Clinical staging protocols varied among the trials (Table 1). One trial11 (which recruited patients between 1987 and 1993) used chest radiography and mediastinoscopy only. More recent trials used CT scans and PET-CT imaging, but no trial utilized PET-CT scanning routinely, such that only 67 patients included in the analysis underwent PET-CT imaging. There was also variation among trials in the surgical methods used (Table 1).
Of the 698 patients included, 318 (46%) were cTNM stage I (83% of which were Ia), 160 (23%) were cTNM stage II (91% of which were IIa), and 218 (31%) were cTNM stage IIIa (Table 2).
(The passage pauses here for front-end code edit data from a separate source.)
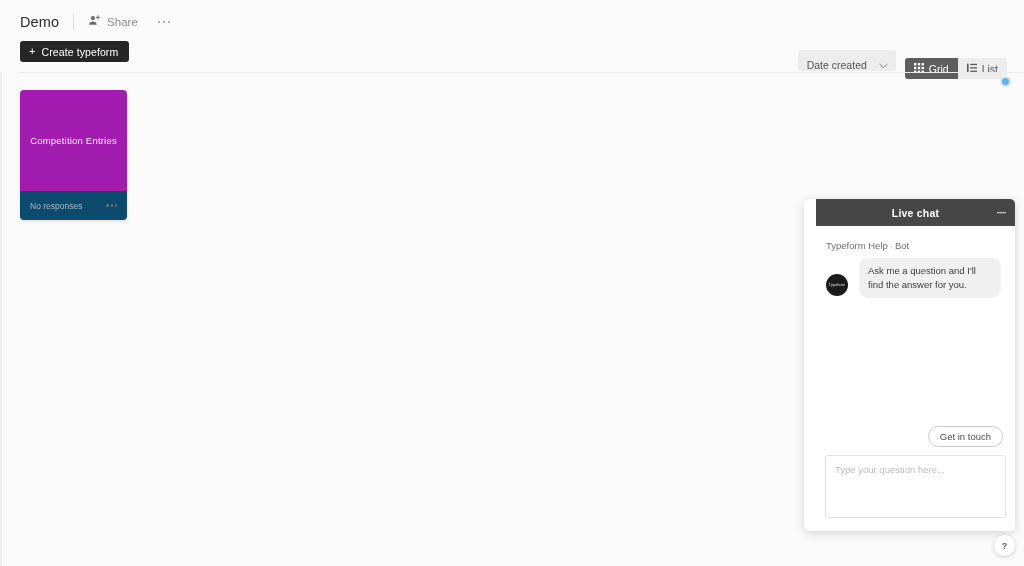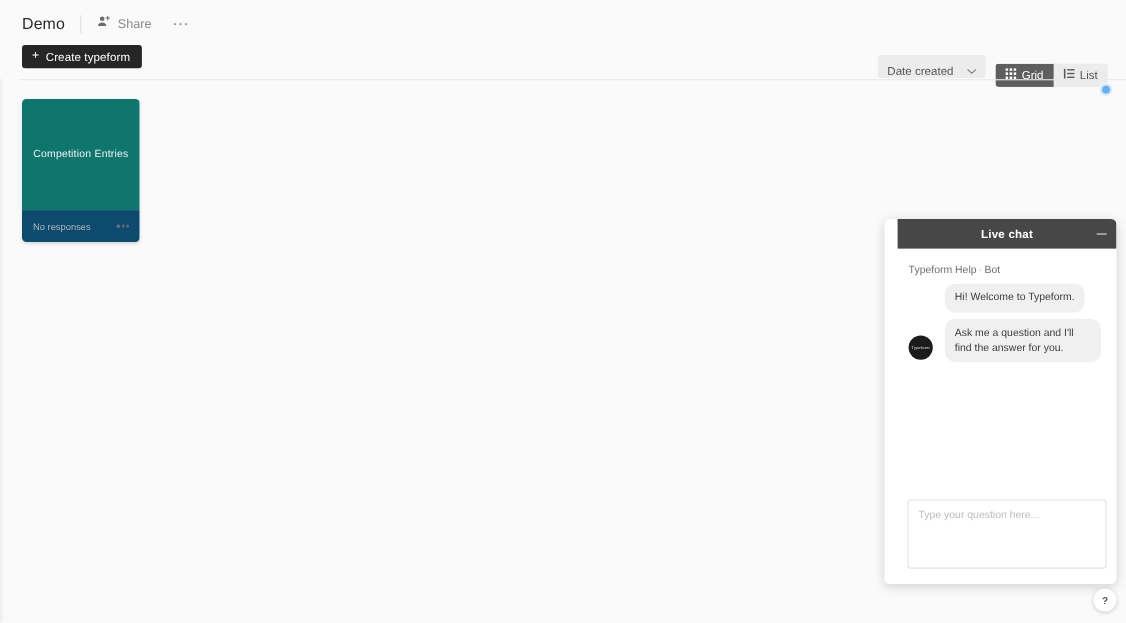--- a/index.html
+++ b/index.html
@@ -100,21 +100,21 @@
   .card {
     position: absolute; left: 20px; top: 90px;
     width: 107px; height: 130px;
     border-radius: 4px;
     background: #fff;
     box-shadow: 0 1px 3px rgba(0,0,0,.13);
     overflow: hidden;
     cursor: pointer;
   }
   .card-thumb {
-    height: 101px; background: #0f766e;
+    height: 101px; background: #a21caf;
     display: flex; align-items: center; justify-content: center;
     padding: 0 10px;
   }
   .card-thumb-title {
     color: #f2f2f2; font-size: 9.5px; text-align: center;
     line-height: 1.45; letter-spacing: .2px;
   }
   .card-footer {
     height: 29px; display: flex; align-items: center;
     justify-content: space-between; padding: 0 9px 0 10px;
@@ -298,34 +298,33 @@
   <div class="chat-header">
     <span class="chat-title">Live chat</span>
     <span class="chat-min"></span>
   </div>
 
   <div class="chat-body">
     <div class="bot-name">
       <span>Typeform Help</span><span class="sep">·</span><span>Bot</span>
     </div>
 
-    <div class="msg-row">
-      <div class="avatar-slot"></div>
-      <div class="bubble">Hi! Welcome to Typeform.</div>
-    </div>
 
     <div class="msg-row">
       <div class="avatar-slot">
         <div class="avatar">Typeform</div>
       </div>
       <div class="bubble">Ask me a question and I'll find the answer for you.</div>
     </div>
 
     <div class="chat-spacer"></div>
 
+    <div class="cta-row">
+      <button class="cta-btn">Get in touch</button>
+    </div>
   </div>
 
   <div class="chat-input-wrap">
     <textarea class="chat-input" placeholder="Type your question here..." style=""></textarea>
   </div>
 </div>
 
 <div class="help-btn">
   <span>?</span>
 </div>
Only two patients were classed as cTNM stage IIIB, and were therefore not included in the regression or survival analyses. A more detailed breakdown is given in e-Figure 1.
Table 2.
TNM Stage | TNM Stage |
Total | ||||
---|---|---|---|---|---|---|
pI | pII | pIIIa | pIIIb | pIV | ||
cI | 177 (25.4%) | 72 (10.3%)a | 44 (6.3%)a | 22 (3.2%)a | 3 (0.4%)a | 318 (45.6%) |
cII | 40 (5.7%)b | 67 (9.6%) | 32 (4.6%)a | 16 (2.3%)a | 5 (0.7%)a | 160 (22.9%) |
cIIIa | 32 (4.6%)b | 28 (4.0%)b | 116 (16.6%) | 30 (4.3%)a | 12 (1.7%)a | 218 (31.2%) |
cIIIb | 0b | 0b | 0b | 2 (0.3%) | 0a | 2 (0.3%) |
cIV | 0b | 0b | 0b | 0b | 0 | 0 |
Total | 249 (35.7%) | 167 (23.9%) | 192 (27.5%) | 70 (10.0%) | 20 (2.9%) | 698 (100%) |
Clinically understaged.
Clinically overstaged.
Agreement between cTNM and pTNM staging was low (52%; weighted Cohen’s κ = 0.35; 95% CI, 0.30-0.40) (Table 2). In 34% of cases, patients were clinically understaged, and in 14% of cases, patients were clinically overstaged (Table 2). In the main regression analysis, age (P = .12), sex (P = .62), histology (P = .82), and the staging method (P = .32) were not significantly associated with the accuracy of cTNM staging, and in a sensitivity analysis there was no association with year of randomization (P = .98; e-Table 2).
Survival varied with the accuracy of cTNM staging. In particular, patients who were clinically understaged appeared to have poorer survival than those who were clinically overstaged or those for whom cTNM and pTNM staging agreed (log-rank test stratified by trial P < .0001) (Fig 1). However, this is driven by the underlying pTNM stage (log-rank test stratified by trial and pathologic stage P = .54), which is more clearly illustrated in Figure 2. In particular, 44% of patients classed as cTNM stage I were pTNM stage II-IV, and 33% of patients classed as cTNM stage II were pTNM stage III-IV, explaining their lower survival (Fig 2).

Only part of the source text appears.